Mercieca submitted that from the evidence they had been asked to gather, it showed they had been appointed “with Fenech in mind.”

The judge said that it was more likely that they had been appointed in the Degiorgio investigation and then their appointment was extended.

Merceica argued that this showed that they were so close to the police that they were asked to work before being appointed by the court. “The appointment was an afterthought,” insisted the lawyer.

Mercieca went on to accuse the experts of carrying out work without authorisation, losing data and of “receiving instructions from someone else.” The lawyer suggested that Europol “had an interest in the investigation as a result of a sort of employment relationship,” telling the court that there was no invoice annexed to the report, which he said raised the question of who was paying them.
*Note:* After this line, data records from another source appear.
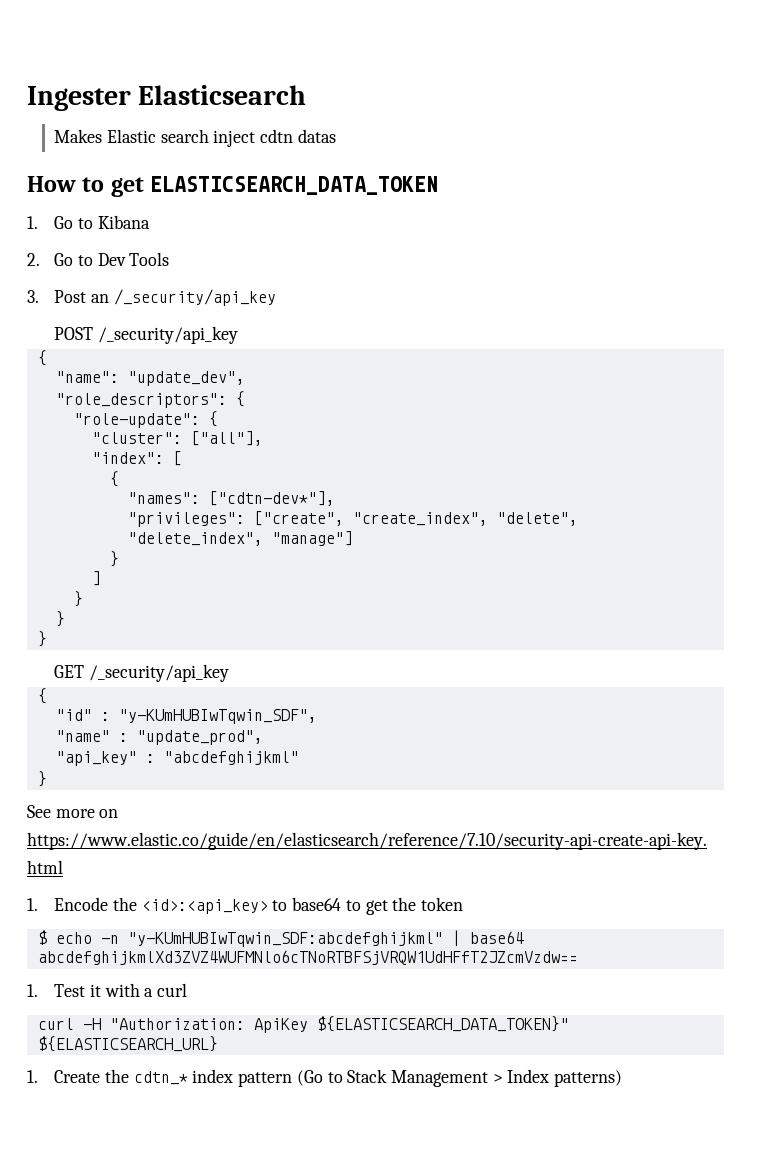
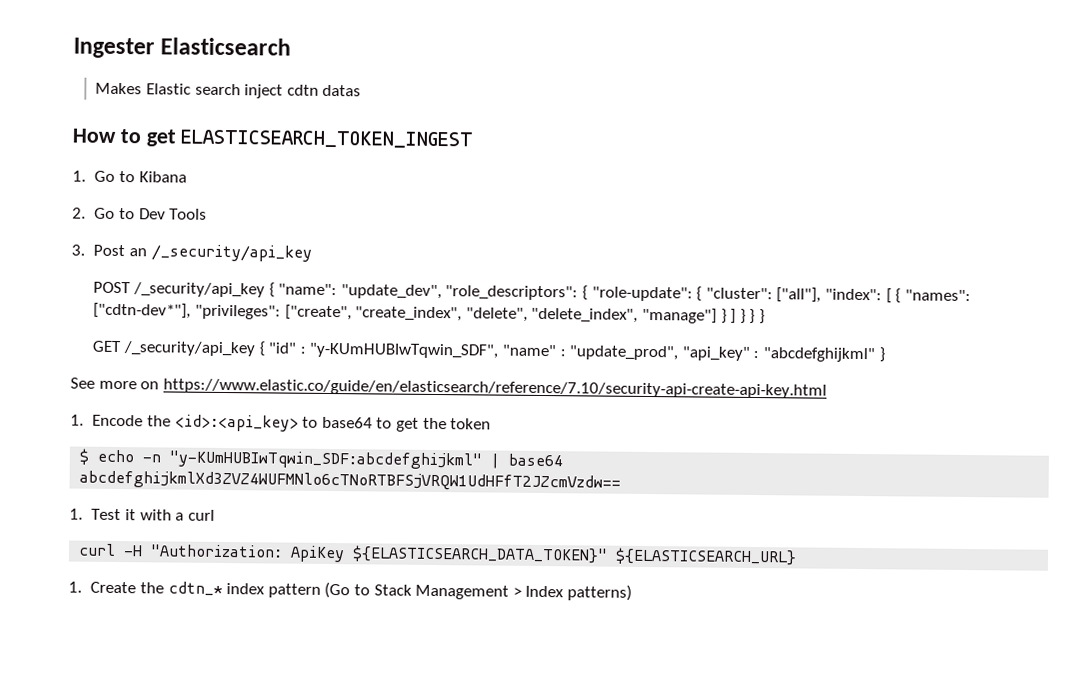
- How to get ELASTICSEARCH_DATA_TOKEN
+ How to get ELASTICSEARCH_TOKEN_INGEST
- POST /_security/api_key
- {
- "name": "update_dev",
- "role_descriptors": {
- "role-update": {
- "cluster": ["all"],
- "index": [
- {
- "names": ["cdtn-dev*"],
- "privileges": ["create", "create_index", "delete", "delete_index", "manage"]
- }
- ]
- }
- }
- }
+ POST /_security/api_key { "name": "update_dev", "role_descriptors": { "role-update": { "cluster": ["all"], "index": [ { "names": ["cdtn-dev*"], "privileges": ["create", "create_index", "delete", "delete_index", "manage"] } ] } } }
- GET /_security/api_key
- {
- "id" : "y-KUmHUBIwTqwin_SDF",
- "name" : "update_prod",
- "api_key" : "abcdefghijkml"
- }
+ GET /_security/api_key { "id" : "y-KUmHUBIwTqwin_SDF", "name" : "update_prod", "api_key" : "abcdefghijkml" }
“We have a disciplined body, with ties to the police in Malta and with a prejudice in favour of the prosecution.” He stressed that they worked without court authorisation and spent 3 years working with the prosecution.

This would lead to prejudice in favour of the prosecution, Mercieca claimed, going on to state that “in fact that when you enter the Police HQ in Floriana, the first office you come across is the Europol office.”

“Missing data”

The experts were engaged to provide a forensic analysis, which requires an element of opinion, argued the defence lawyer. “They cloned the phone and extracted data from the clone. The data was put through a UFED reader, but not all of the original data is examined. The analyst selects what to include in the final output. These analysts are all Europol, appointed by the police,” Mercieca submitted.

“Why should we doubt the prosecution? Why didn’t it make it accessible from the outset? We all know the rules of disclosure. Could it be that the police are not confident in their case? Why did they cherry pick the evidence to disclose?”

The lawyer alleged that privately-appointed experts engaged by the defence had found more data in the dataset. “But we cannot exhibit it, because Nemo iudex in causa propria is a basic element of a fair trial.”

The lawyer submitted that as the experts could not be taken to be impartial, the defence “is ultimately submitting that Fenech cannot be given a fair trial.”